Выбрать главу

Русский перестал играть, уронил гармошку на колени, прикрыл рот рукой. Глаза у него сверкали. Такого он в своей армии небось еще не видывал. Он вскочил, подхватил автомат и припустил со всех ног в комендатуру, крича на бегу то ли: «Товарищ комендант!», то ли что-то похожее.

Странно он представляет себе обязанности часового. Ну ничего, мы оставались на посту и могли его заменить. Пусть бежит за комендантом. Пусть и комендант полюбуется, как положено стоять на часах.

Прошло некоторое время, из-за ограды снова донесся голос часового, и другой, низкий такой, вероятно, голос коменданта. Мы как раз изображали смену караула, когда часовой с комендантом возникли позади нас. Поначалу они ошарашенно молчали, потом вдруг расхохотались. Сперва часовой, за ним комендант. Они хохотали все громче, комендант даже закачался от хохота, и низкие булькающие звуки перекатывались у него в горле, как морская галька.

Нас словно обдали ушатом холодной воды. Что было делать? Само собой, мы могли просто-напросто сбежать от этого гомерического смеха, но, с другой стороны, комендант — офицер, хоть и русский, а мы ведь взялись стоять на посту вместо этого никудышного часового, этого растяпы.

Значит, надо остаться. Мы остались, мы ждали, пока они вдоволь нахохочутся, а сердца наши кипели от ярости и презрения. Наконец они перестали ржать. Комендант сделался серьезный и суровый и знаками подозвал нас. Мы застыли перед ним, блистая чеканной выправкой, и подняли на него глаза. Значит, вот он какой, комендант.

Он стоял перед нами — высокий, словно башня, могучий, словно боевой корабль, руки скрещены на увешанной орденами груди, фуражка небрежно — да, да, чуть небрежно для офицера — сдвинута на затылок, так что из-под нее можно углядеть краешек розовой лысины. Коричневая портупея, матово поблескивающая, с крохотной коричневой же кобурой, высокие, за колено темно-коричневые кавалерийские сапоги хорошей кожи, синие галифе, мясистое, резко вычерченное лицо с густыми черными бровями, которые почти сходятся на переносице.

Веселыми в лице были только глаза, небольшие, светло-серые, никак не вязавшиеся с такими густыми бровями и делавшие его суровое лицо слегка комичным. У него был такой вид, будто он вечно посмеивается про себя, но мы не могли бы сказать, почему у него такой вид — из-за глаз или из-за чего другого.

— Ну, — сказал он, и голос у него был глубокий, с хрипотцой, и раскатистый, как и смех. — Ты хорош солдат, да?

Мы искоса глянули на часового — тот стоял ухмыляясь, сунув одну руку в карман и повесив на плечо автомат дулом вниз, — и ответили, все еще полные негодования из-за их дурацкого смеха.

— Так точно, господин комендант.

Оба как по команде снова прыснули, и мы решили, что, должно быть, они просто бестолковые.

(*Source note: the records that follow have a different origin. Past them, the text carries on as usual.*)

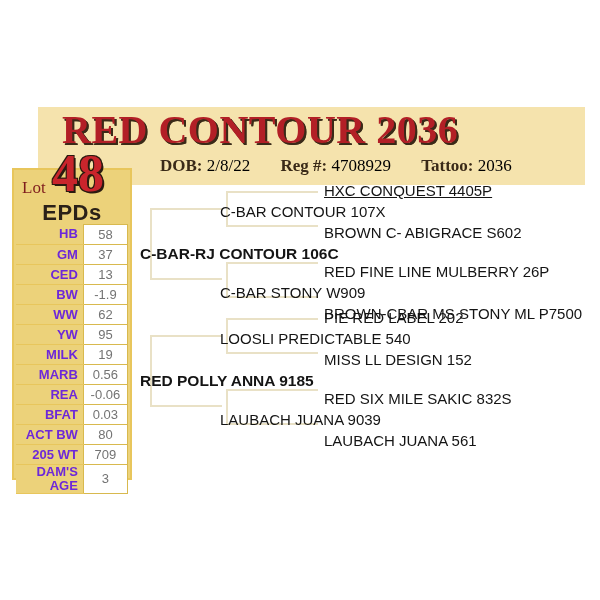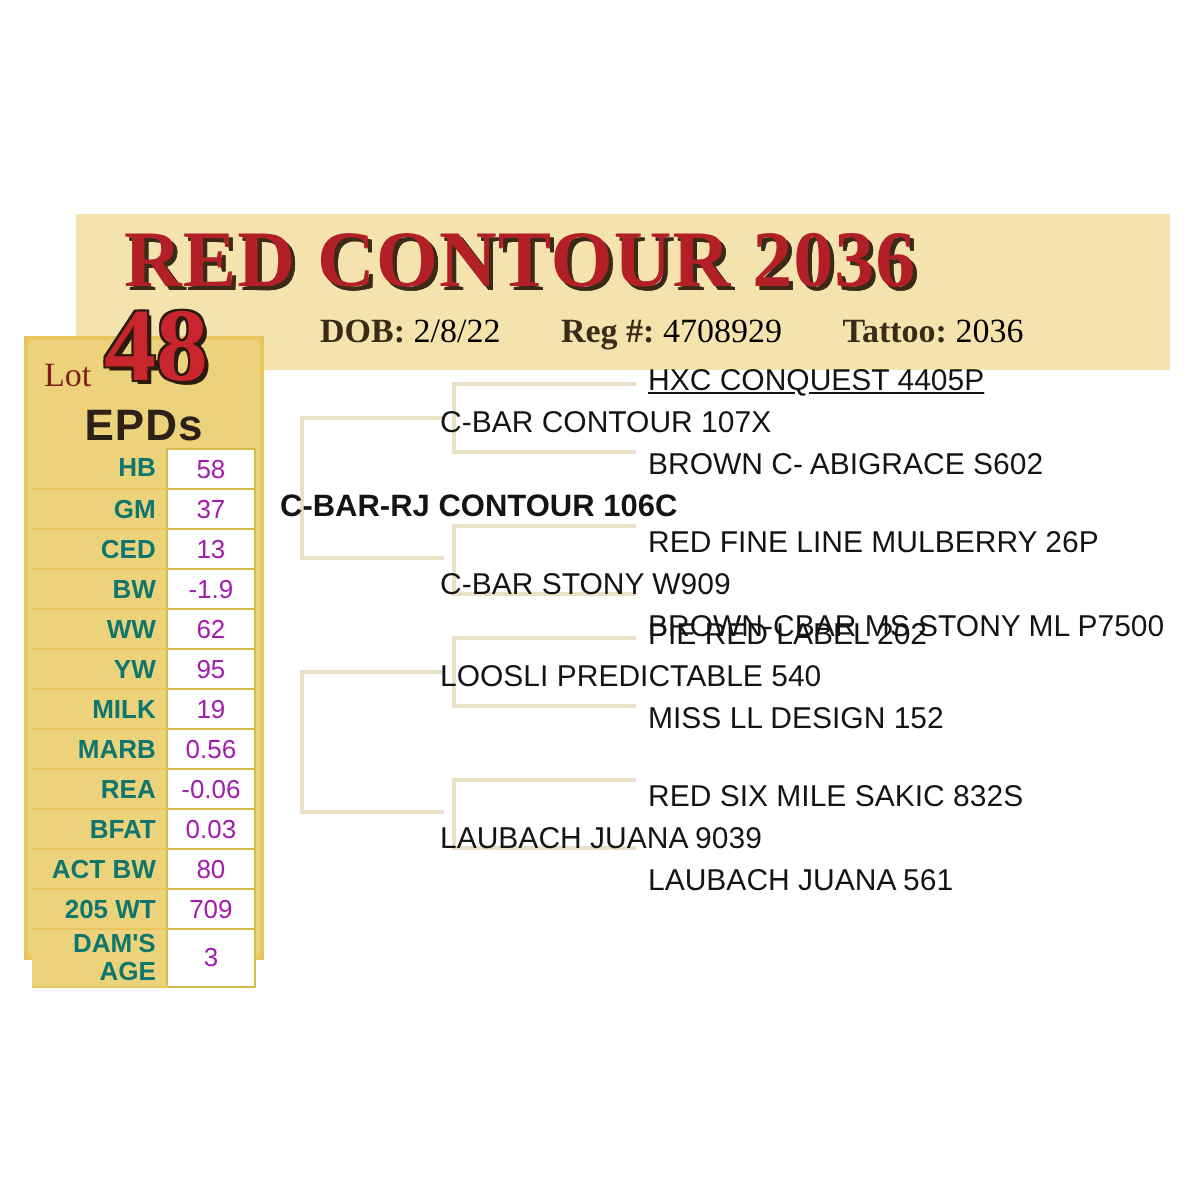"HB" .epd-lbl { color: #0f766e -> #6d28d9 }
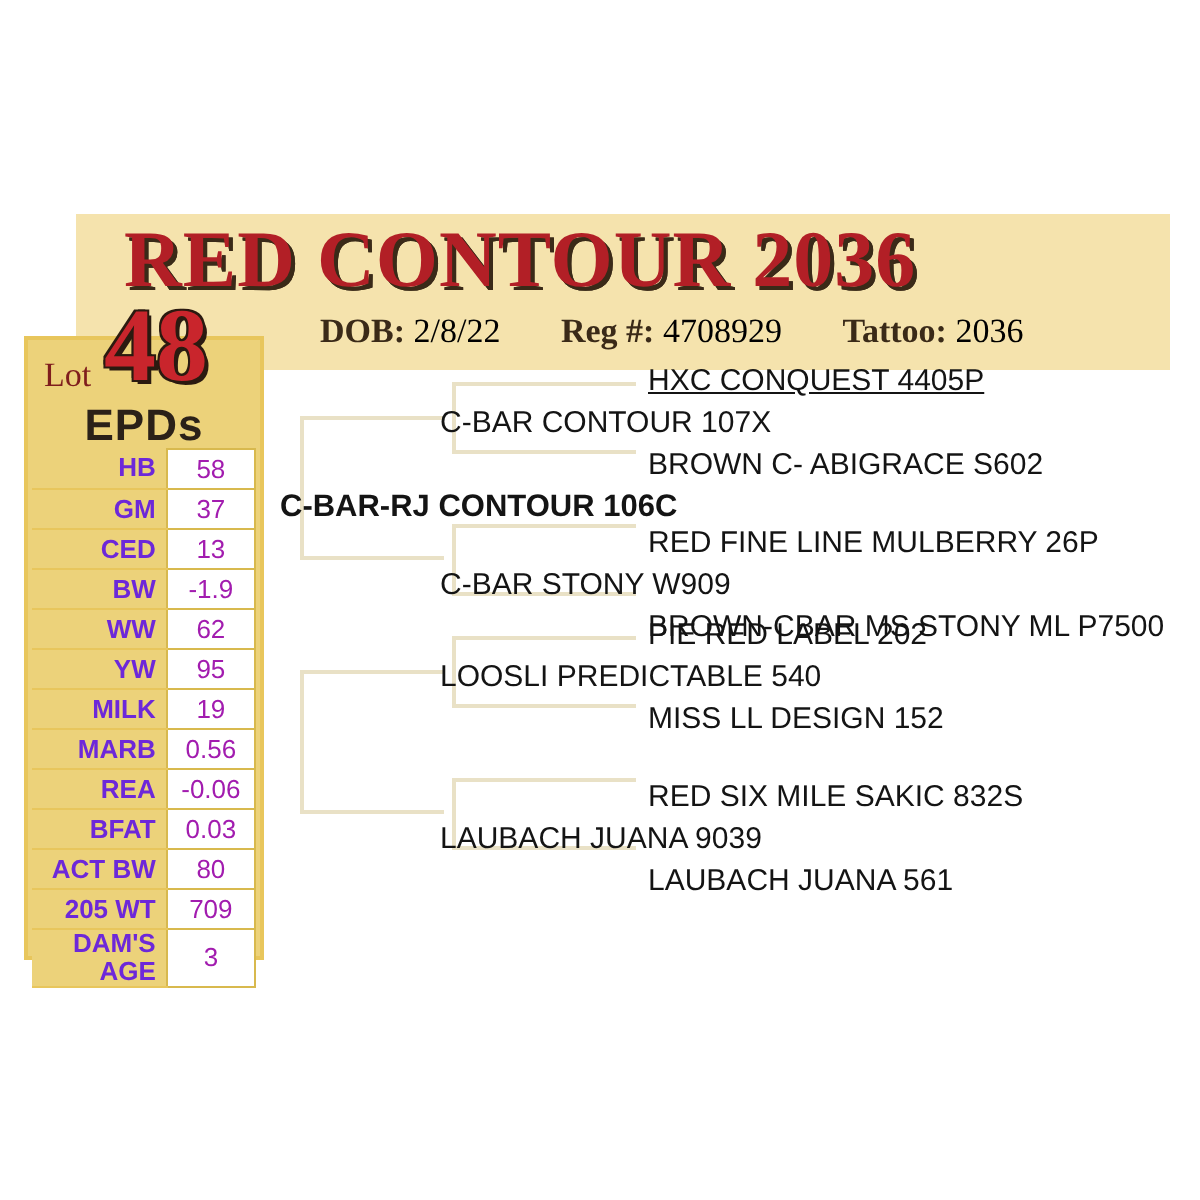"58" .epd-val { color: #a21caf -> #737373 }
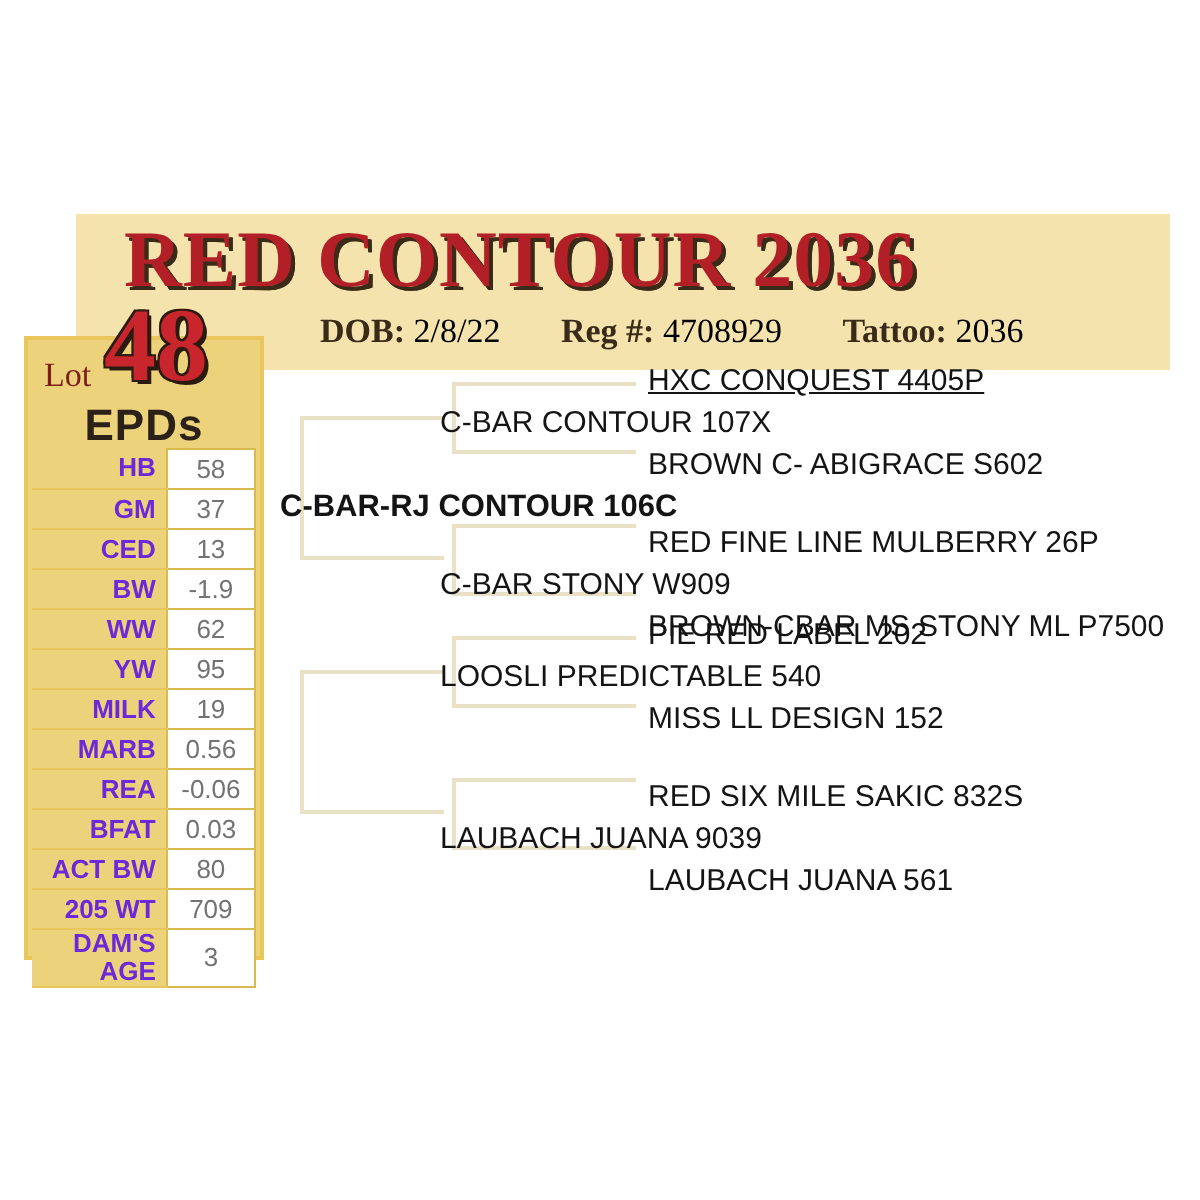"RED POLLY ANNA 9185" div.ped-name { html: none -> <div>RED POLLY ANNA 9185</div> }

Мало того, комендант еще добавил:

— Ты много солдат, слишком много солдат, понимаешь?

И это говорит офицер! Немецкий офицер в жизни бы такого не сказал! Сразу видно, от этих ждать нечего. Несмотря на кучу блестящих орденов, которые выглядели очень даже представительно. Комендант пошептался о чем-то с часовым, и тот направился обратно в свою кабинку. Но поскольку нам комендант ничего не сказал, а был он, как ни крути, офицер, мы не могли просто так повернуться и уйти, поэтому мы стояли перед ним по стойке «смирно», хотя и кипели от злости.

Забавный был дядька. Он подбоченился, пытливо оглядел всех нас троих по очереди, надвинул фуражку на лоб, покачал головой, снова сдвинул фуражку двумя пальцами на свою глянцевую лысину, подтолкнул нас и сам пошел первым, приговаривая:

— Ну, давай, давай иди, иди, иди, понимаешь, иди.

Мы поплелись в комендатуру следом за ним.

Комендатура разместилась в большом, приземистом здании — бело-зеленой летней вилле бывшего спичечного фабриканта. Стоял дом в обширном парке, сплошь заполненном высокими голубыми елями, декоративным кустарником и зелеными русскими грузовиками. Между грузовиками сновали солдаты, обедали, чистили оружие, окликали коменданта, а комендант со смехом указывал на нас.

Вход выглядел совсем пестро: большой портрет Сталина над дверью, поверх портрета — красная деревянная звезда, а рядом — синие вывески с белыми надписями. Вслед за комендантом мы попали в большую комнату, где стояли старые кожаные кресла и низкий овальный полированный стол. Да еще рояль у противоположной стены, хотя комендант навряд ли знал, что это такое. Откуда русским знать рояли, если они даже не знают, как выглядит смена караула.